TASK DESCRIPTION: Keep every word of the listing and drop the images when you write it out.
*** DATA TO USE Section Begins ***
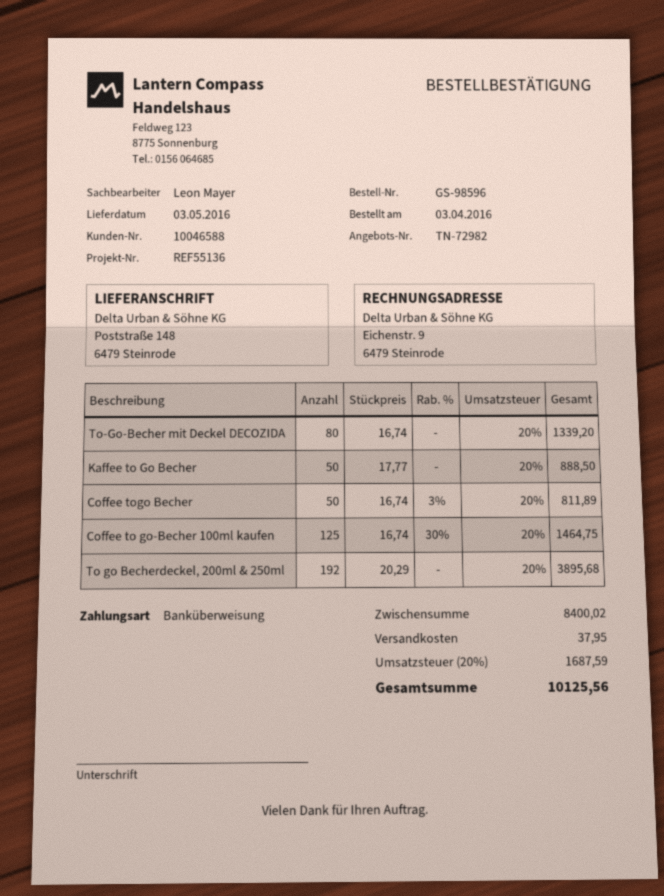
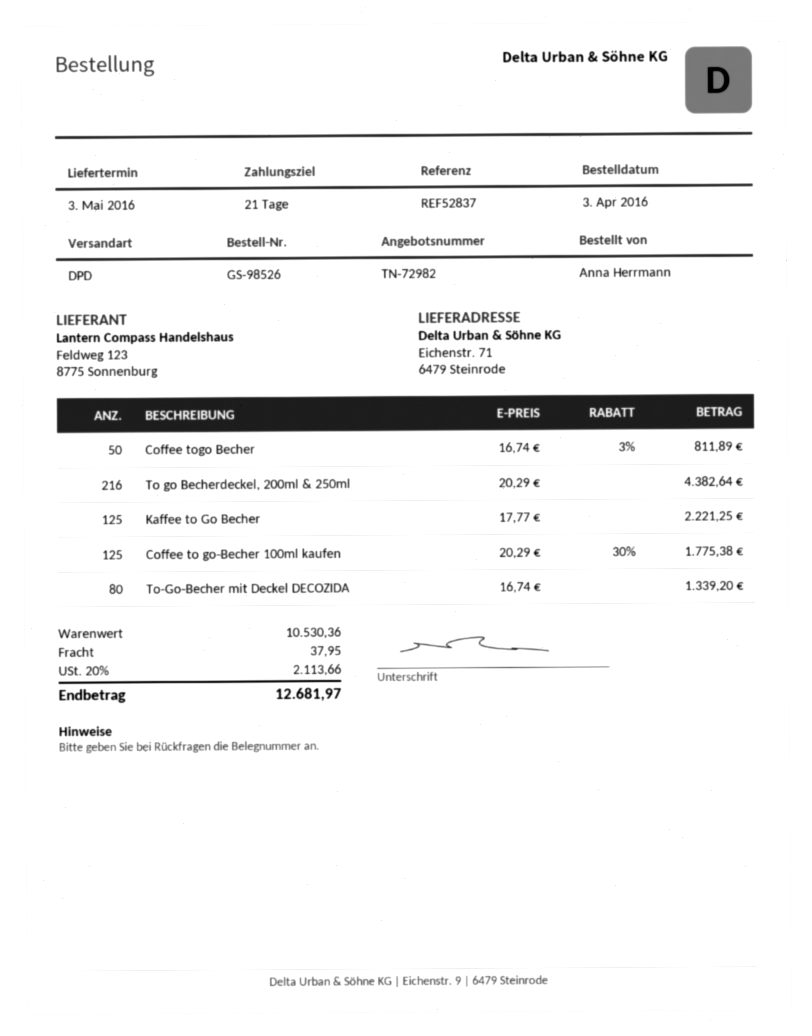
order number: GS-98596 -> GS-98526
reference: REF55136 -> REF52837
ship to: Poststraße 148, 6479 Steinrode -> Eichenstr. 71, 6479 Steinrode
Kaffee to Go Becher: 50 x 17.77 = 888.50 -> 125 x 17.77 = 2221.25
Coffee to go-Becher 100ml kaufen: 125 x 16.74 - 30% = 1464.75 -> 125 x 20.29 - 30% = 1775.38
To go Becherdeckel, 200ml & 250ml: 192 x 20.29 = 3895.68 -> 216 x 20.29 = 4382.64
subtotal: 8400.02 -> 10530.36
tax: 20% = 1687.59 -> 20% = 2113.66
total: 10125.56 -> 12681.97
*** DATA TO USE Section Ends ***
EXERCISE RESULT:
order number: GS-98596 -> GS-98526
reference: REF55136 -> REF52837
ship to: Poststraße 148, 6479 Steinrode -> Eichenstr. 71, 6479 Steinrode
Kaffee to Go Becher: 50 x 17.77 = 888.50 -> 125 x 17.77 = 2221.25
Coffee to go-Becher 100ml kaufen: 125 x 16.74 - 30% = 1464.75 -> 125 x 20.29 - 30% = 1775.38
To go Becherdeckel, 200ml & 250ml: 192 x 20.29 = 3895.68 -> 216 x 20.29 = 4382.64
subtotal: 8400.02 -> 10530.36
tax: 20% = 1687.59 -> 20% = 2113.66
total: 10125.56 -> 12681.97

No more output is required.